Creating a disconnection in your common surface can often be the more difficult and invasive procedure. The techniques used will depend in large part on whether your wall is existing or a new build. We outline both techniques below:
For New walls
Here you have the advantage of triggering your disconnection with either of the techniques listed below. A double wall or a staggered stud assembly system will give you the collapse in sound transfer you are seeking. Either technique will force a transmitting sound wave to collapse inside your surface. Most framing contractors know of these techniques, but most construction companies opt to not build them due to the added costs.
For Existing Walls
The majority of our clients call with an existing wall assembly already built. The ability to create a staggered-stud or double wall construction doesn’t apply. The next best alternative is to simply staple dB-Bloc to the wall as is, and secure a horizontal set of firring strips up the wall. Firring strips can be simple 1×4 slats of wood every 16″ on center, or you can opt for the ISO clips and resilient metal hat channels. Either technique will then provide a new surface to mount your new layer of drywall to, that will now “float” away from the structure of your building.
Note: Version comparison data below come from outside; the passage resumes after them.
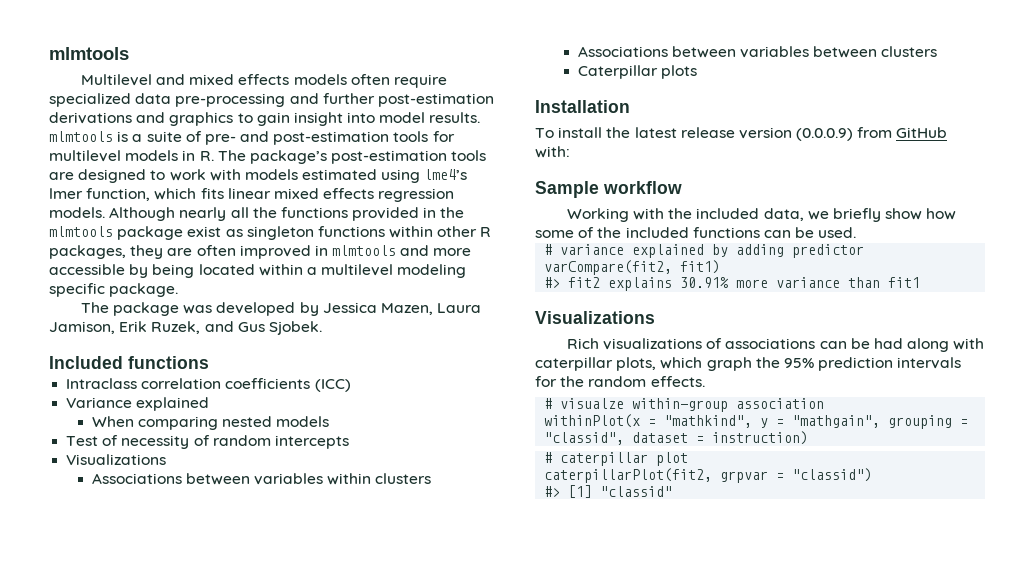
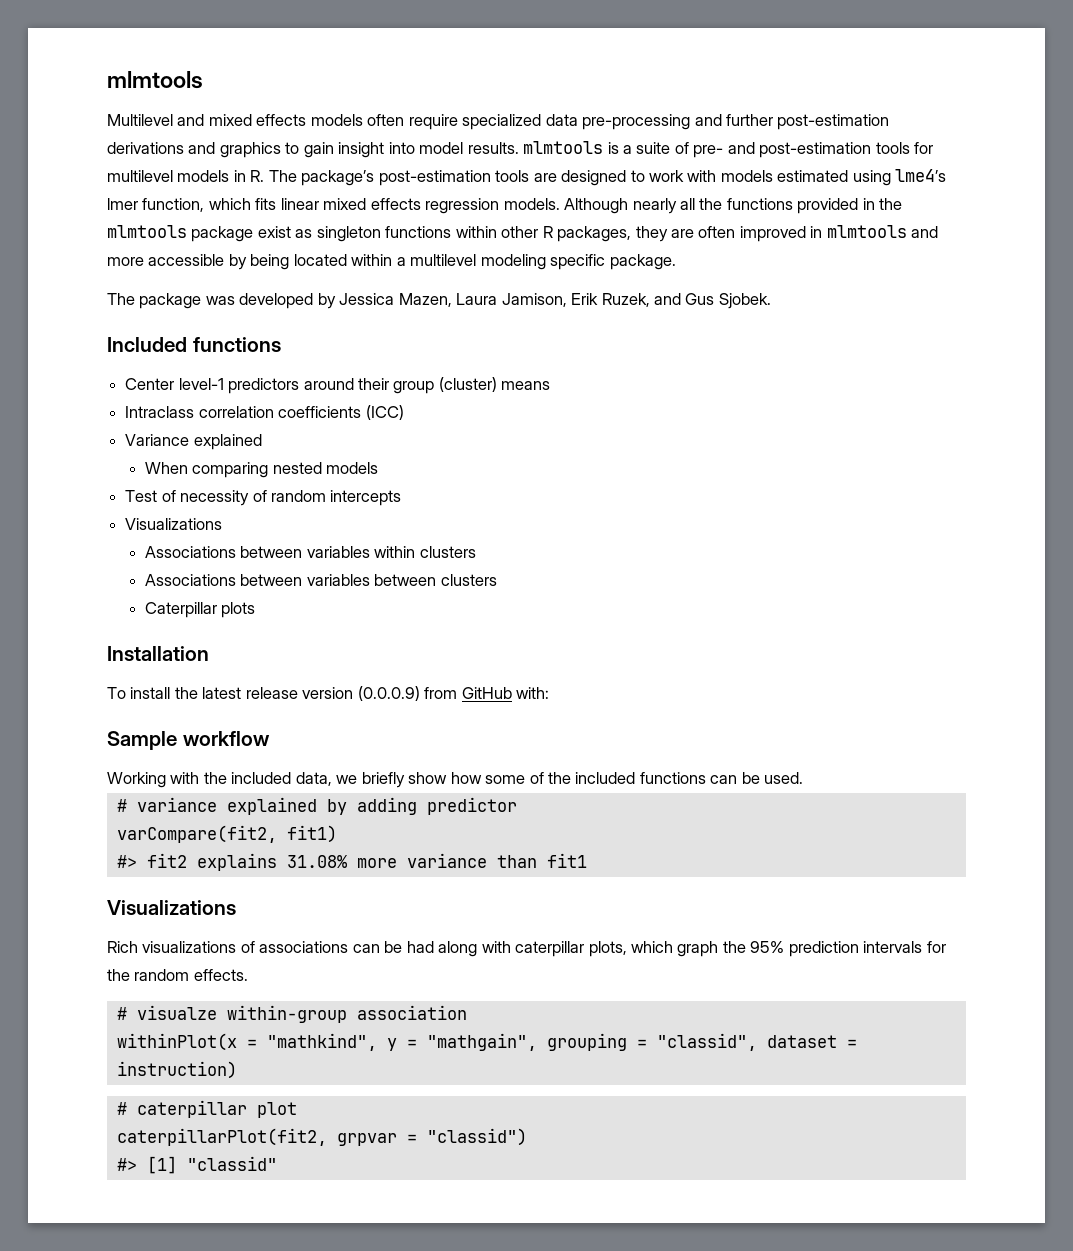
(209, 362) none -> [125,377,551,394] // Center level-1 predictors around their group (cluster) means
[680,277,730,288] 30.91% -> [286,855,347,868] 31.08%

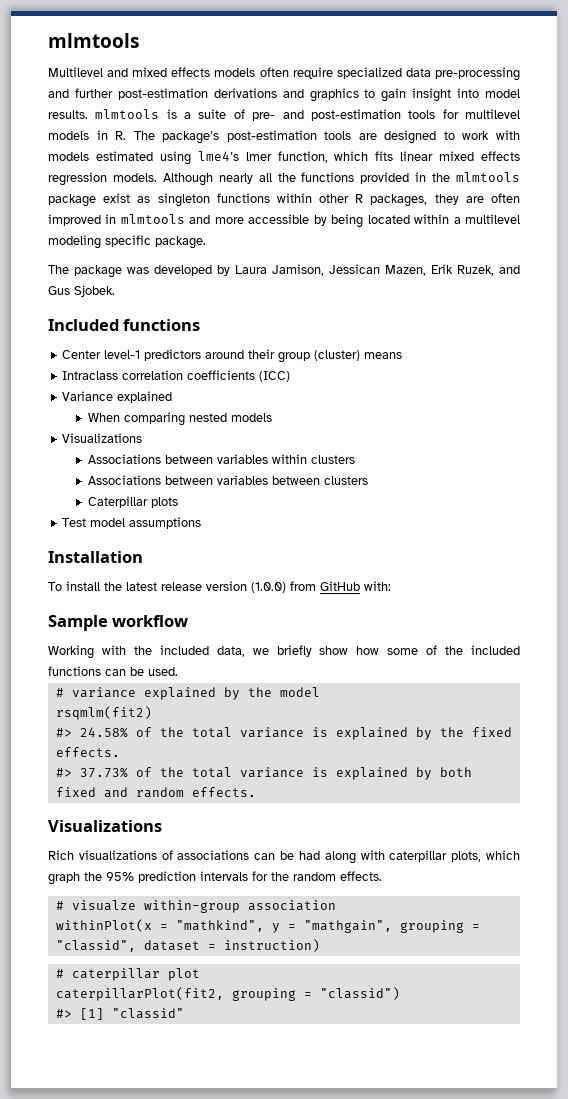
[339,293,567,307] Jessica Mazen, Laura Jamison, -> [235,264,426,276] Laura Jamison, Jessican Mazen,
[125,490,402,506] // Test of necessity of random intercepts -> (272, 417) none
(256, 610) none -> [62,517,202,529] // Test model assumptions
[357,686,420,701] (0.0.0.9) -> [251,582,286,593] (1.0.0)
[356,797,517,815] [116,825,337,843] [116,853,587,871] adding predictor // varCompare(fit2, fit1) // #> fit2 explains 31.08% more variance than fit1 -> [247,687,320,697] [55,706,152,720] [55,727,512,740] [55,747,120,757] [55,767,472,780] [55,787,256,798] the model // rsqmlm(fit2) // #> 24.58% of the total variance is explained by the fixed effects. // #> 37.73% of the total variance is explained by both fixed and random effects.
[336,1133,397,1146] grpvar -> [231,988,296,1001] grouping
This illustration is outlined here:
The floor/ceiling joists serve as the same culprit to noise transmission as the studs inside the wall. Your goal is to line the common surface with density, and create a disconnect by either “raising” the floor up above or “lowering” the ceiling down below. dB-Bloc and FloorFighter are your barrier components, while your disconnection techniques are outlined in the Floors or Ceilings section of our Application Guide.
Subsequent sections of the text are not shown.